A book is a very different beast, of course, and needs to be more prescriptive than discursive. The written word doesn’t um and ah, doesn’t wave its arms about to make a point eloquently and doesn’t get distracted by a sudden gust of wind. At least, it shouldn’t, though we can all think of books that wander infuriatingly off the topic. No, I won’t be mentioning any names.
For all that, what we have here is an enjoyable ramble through the ways of oil painting. And that’s not a sentence I’ve ever written in forty years. Rambling is normally associated with watercolour; oils are a much more serious business. Aren’t they? You see, that’s the thing, Haidee-Jo is a painter who happens to work in oils, not a (serious voice) Painter In Oils. The medium is very much not the message, merely (is that the right word?) the messenger, a way of communicating form, colour, composition and emotion.

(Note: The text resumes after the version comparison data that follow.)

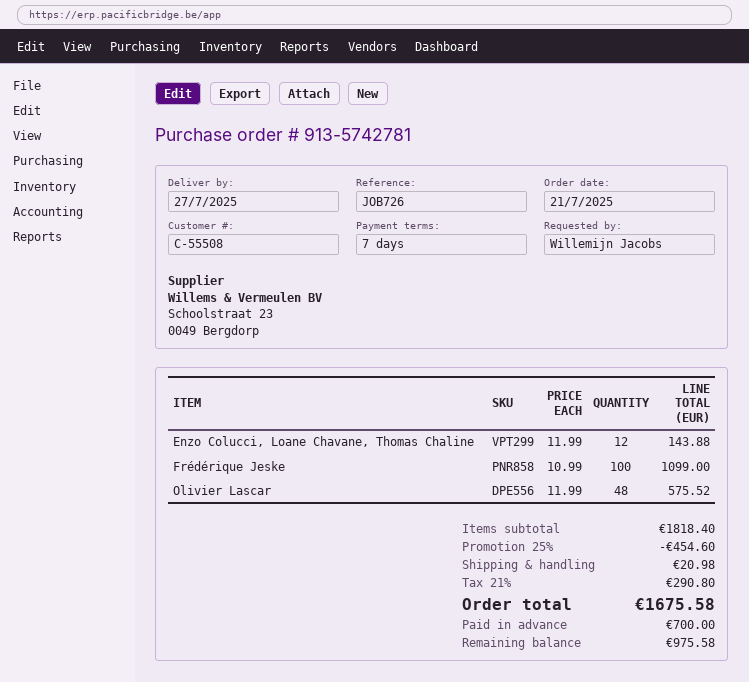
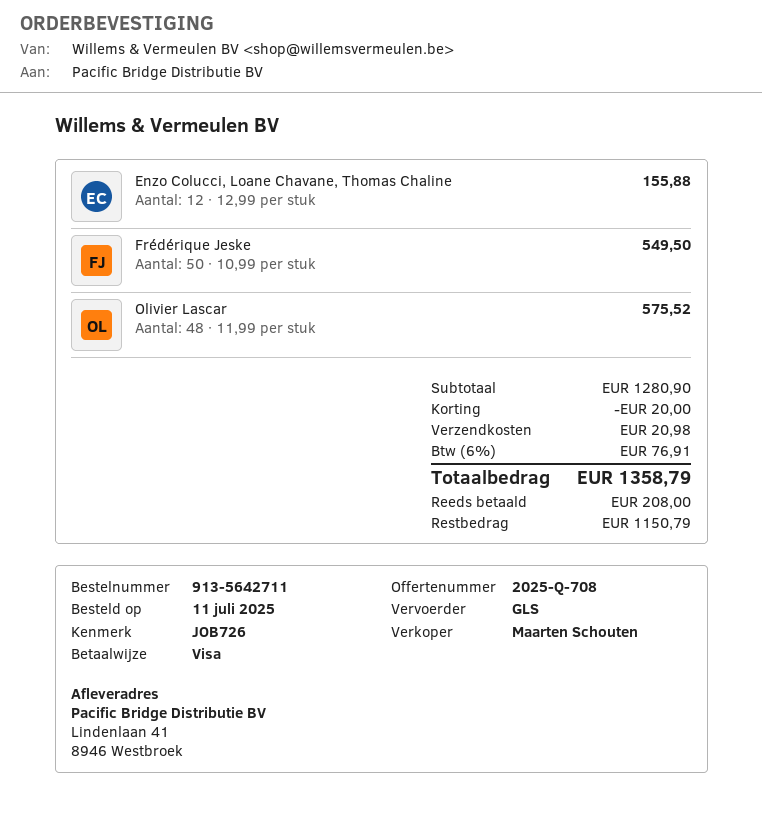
order number: 913-5742781 -> 913-5642711
order date: 2025-07-21 -> 2025-07-11
Enzo Colucci, Loane Chavane, Thomas Chaline: 12 x 11.99 = 143.88 -> 12 x 12.99 = 155.88
Frédérique Jeske: 100 x 10.99 = 1099.00 -> 50 x 10.99 = 549.50
subtotal: 1818.40 -> 1280.90
discount: 454.60 -> 20.00
tax: 21% = 290.80 -> 6% = 76.91
total: 1675.58 -> 1358.79
deposit: 700.00 -> 208.00
balance: 975.58 -> 1150.79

There, I’ve said it, I’ve used the E word, because that’s really what this book is about. The subtitle (they’re always instructive) is “a practical and inspirational guide to painting outdoors”. What you’ll get here is advice about the practicalities of working the field – equipment, preparation, adaptation – as well as how to recognise a subject and construct a scene, whether it’s landscapes, trees, flowers, buildings, water or even people. There’s consideration of light, weather, seeing, interpreting, remembering (because scenes change before your very eyes) and, of course, getting the all-important paint on the also-important canvas.
This is an enjoyable book that can’t but inspire you to get outside. You probably can’t take Haidee-Jo with you, so you’ll just have to imagine her.